Женщина впустила их в дом и закрыла за ними дверь. Они очутились в полутемной прихожей. Мона поймала себя на желании снять босоножки и пройтись босиком по черному мраморному полу, который, наверное, приятно холодит ноги.
— Вы можете показать нам фотографию вашего сына? — спросила Мона.
— Да, конечно, — поспешно ответила женщина заискивающим тоном, как будто почувствовала облегчение от такой простой просьбы. — Мы не взяли фотографии с собой, когда шли заявлять о его пропаже. Просто забыли.
— Ничего. У вас есть какая-нибудь под рукой? Или…
Женщина поспешно удалилась, а спустя несколько секунд опять стало слышно, как стучат ее каблуки.
— Здорово, — раздраженно прошептал Фишер. — Сейчас она принесет фотографию, мы увидим, что это умерший, а потом? Мы что, ей покажем это…
— Нет, — сказала Мона. — Я передумала. Мы не будем показывать ей нашу фотографию, просто скажем, что, возможно, нашли ее сына, и возьмем ее и ее мужа с собой в город. Тогда у нее будет время подготовиться.
— Здорово… — опять начал Фишер.
— Успокойся, — прервала его Мона.
Она знала, что эта женщина — мать жертвы. Она знала, что через пару секунд мир в этом доме рухнет на долгое, очень долгое время. «Вы появляетесь только тогда, когда все дерьмово. Когда все в порядке, вы не нужны никому». Так или очень похоже выразилась бывшая подруга Патрика Бауэра перед тем, как бросить его. «И она права, — всхлипывал тогда Бауэр в машине Моны. — Никакой нормальной девушке не нужен такой муж, как я». И тем не менее, он продолжал служить в полиции.

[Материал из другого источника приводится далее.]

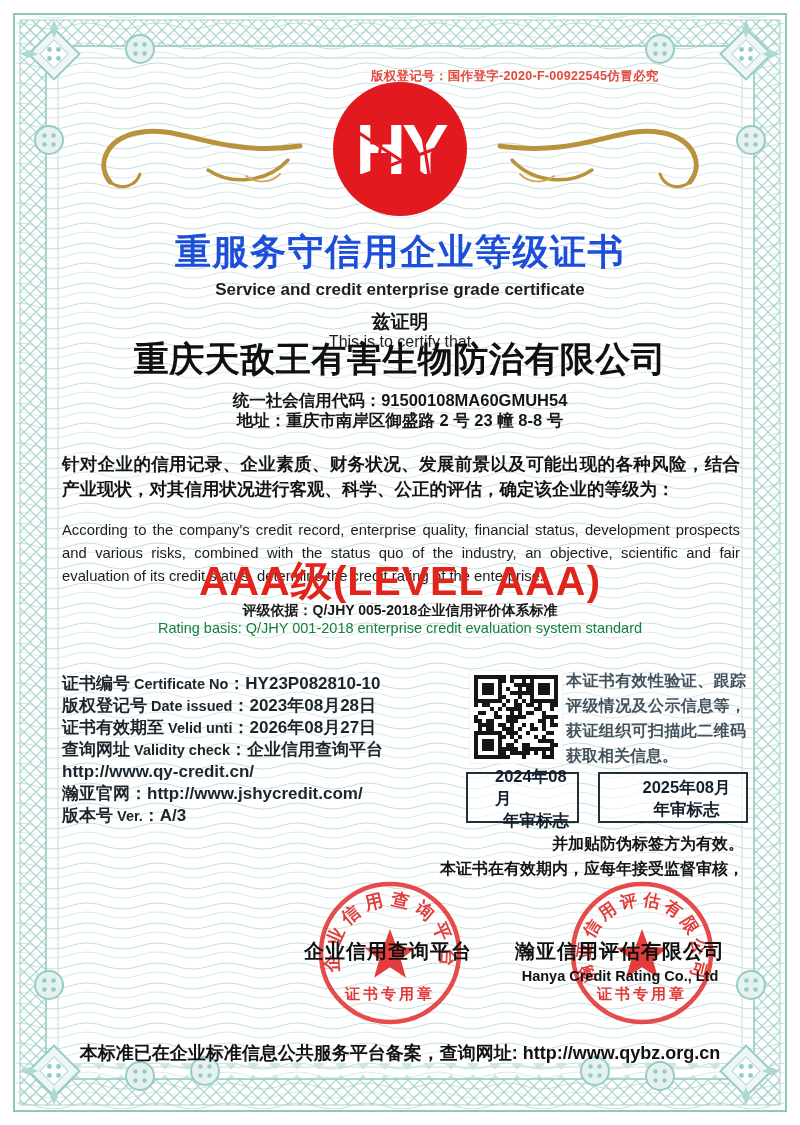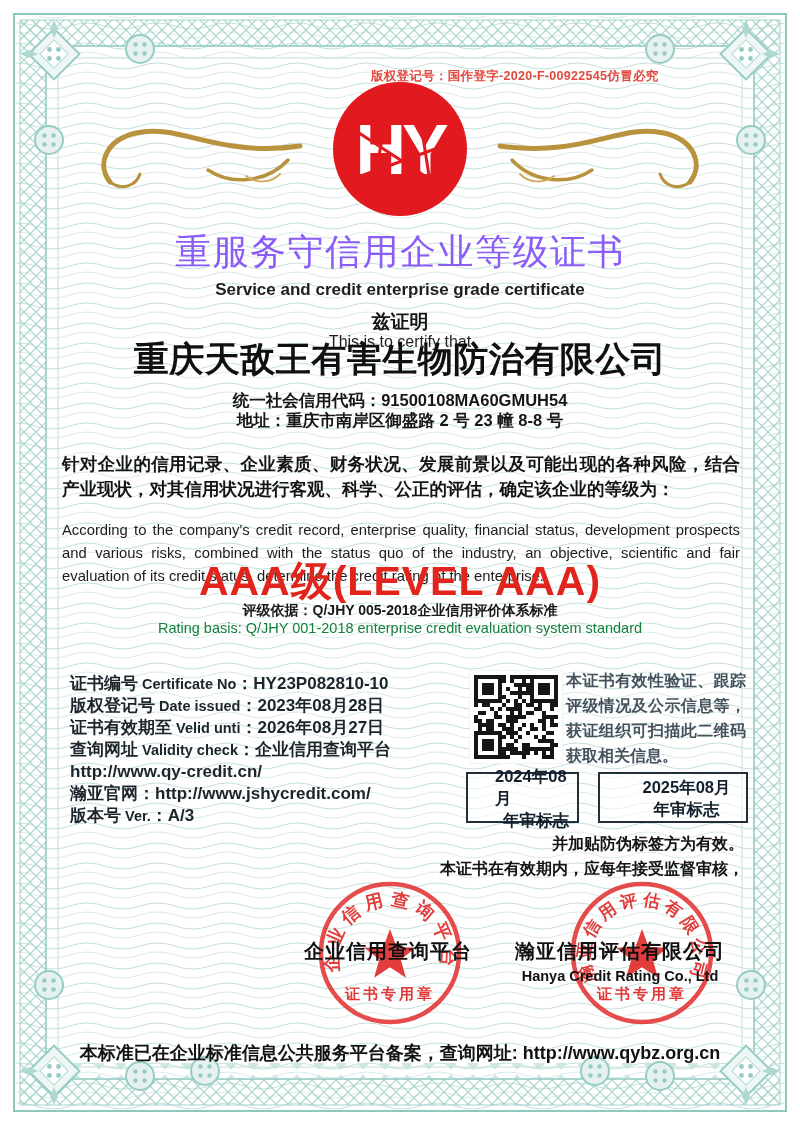--- a/index.html
+++ b/index.html
@@ -16,7 +16,7 @@
   .fl-left { left:96px; }
   .fl-right { left:494px; }
 
-  .title-zh { top:228px; font-size:36px; font-weight:400; color:#8b5cf6; letter-spacing:1.5px; }
+  .title-zh { top:228px; font-size:36px; font-weight:700; color:#1d4ed8; letter-spacing:1.5px; }
   .title-en { top:280px; font-size:17px; font-weight:600; color:#1e1e1e; }
   .certify-zh { top:309px; font-size:19px; font-weight:600; color:#161616; }
   .certify-en { top:333px; font-size:16px; color:#1e1e1e; }

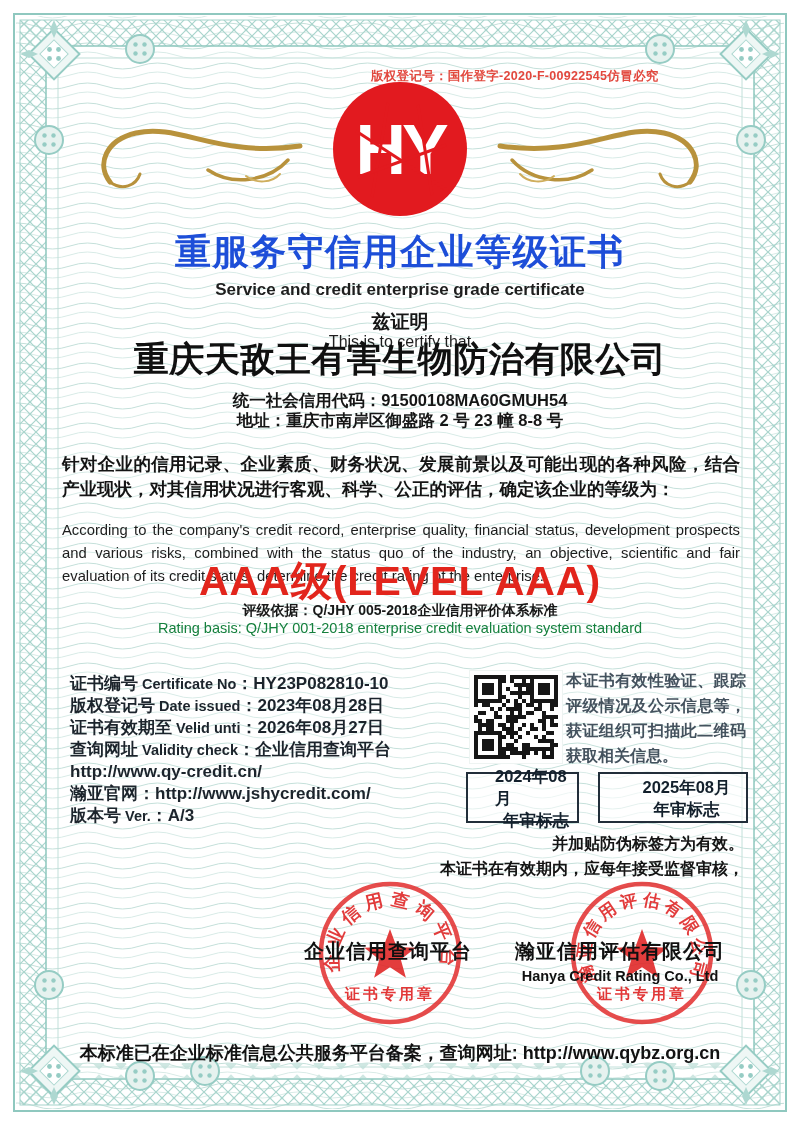--- a/index.html
+++ b/index.html
@@ -34,7 +34,7 @@
   .basis-en { top:620px; font-size:14.5px; color:#15803d; }
 
   .details { left:62px; top:673px; color:#1c242c; }
-  .detail-row { line-height:22px; white-space:nowrap;margin-left:8px; }
+  .detail-row { line-height:22px; white-space:nowrap; }
   .dzh { font-size:17px; font-weight:700; }
   .den { font-size:14.5px; font-weight:600; }
   .dval { font-size:17px; font-weight:600; }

Как и Форстер, Шмидт, Фишер, Мона и все остальные из комиссии КРУ 1. Невозможно отделаться от этой профессии. Она просто так от себя не отпускает. Она накладывает отпечаток на жизнь, на любовь, она не оставляет тебя во сне, делает человека циничным, печальным и лишает его всяческих иллюзий о вечности. Но без нее чувствуешь себя так, как будто у тебя что-то ампутировали.

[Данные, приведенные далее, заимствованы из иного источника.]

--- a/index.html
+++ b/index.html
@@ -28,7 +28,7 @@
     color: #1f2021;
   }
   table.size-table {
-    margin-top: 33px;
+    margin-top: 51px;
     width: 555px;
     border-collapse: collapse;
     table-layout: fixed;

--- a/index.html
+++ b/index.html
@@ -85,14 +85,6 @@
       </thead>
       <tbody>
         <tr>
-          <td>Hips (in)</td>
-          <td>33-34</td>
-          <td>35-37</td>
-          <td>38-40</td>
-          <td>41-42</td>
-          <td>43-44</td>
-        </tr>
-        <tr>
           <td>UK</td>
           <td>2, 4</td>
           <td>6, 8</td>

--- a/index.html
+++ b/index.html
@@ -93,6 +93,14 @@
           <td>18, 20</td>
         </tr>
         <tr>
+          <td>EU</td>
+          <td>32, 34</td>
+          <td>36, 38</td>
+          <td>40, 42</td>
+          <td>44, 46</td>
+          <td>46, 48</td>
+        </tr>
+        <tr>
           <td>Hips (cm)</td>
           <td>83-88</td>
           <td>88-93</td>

— Это просто моментальный снимок, — сказала женщина, которая вдруг появилась возле нее босиком.
Так она казалась еще изящнее и меньше ростом. Может быть, ей стал мешать бодрый деловой стук ее каблуков. Возможно, она непроизвольно готовилась к гробовой тишине, которая, словно мягкая ткань, скоро окутает весь этот дом. Может быть…
Мона взяла фотографию в руки.
На голове парня, в коротких густых светлых волосах небрежно красовались темные очки. Он как-то криво усмехался. На лице отражалась странная смесь интереса и раздражительности. Но, вероятно, причиной этого был просто яркий солнечный свет, заставивший его прищурить глаза. Без сомнения, это был Самуэль Плессен.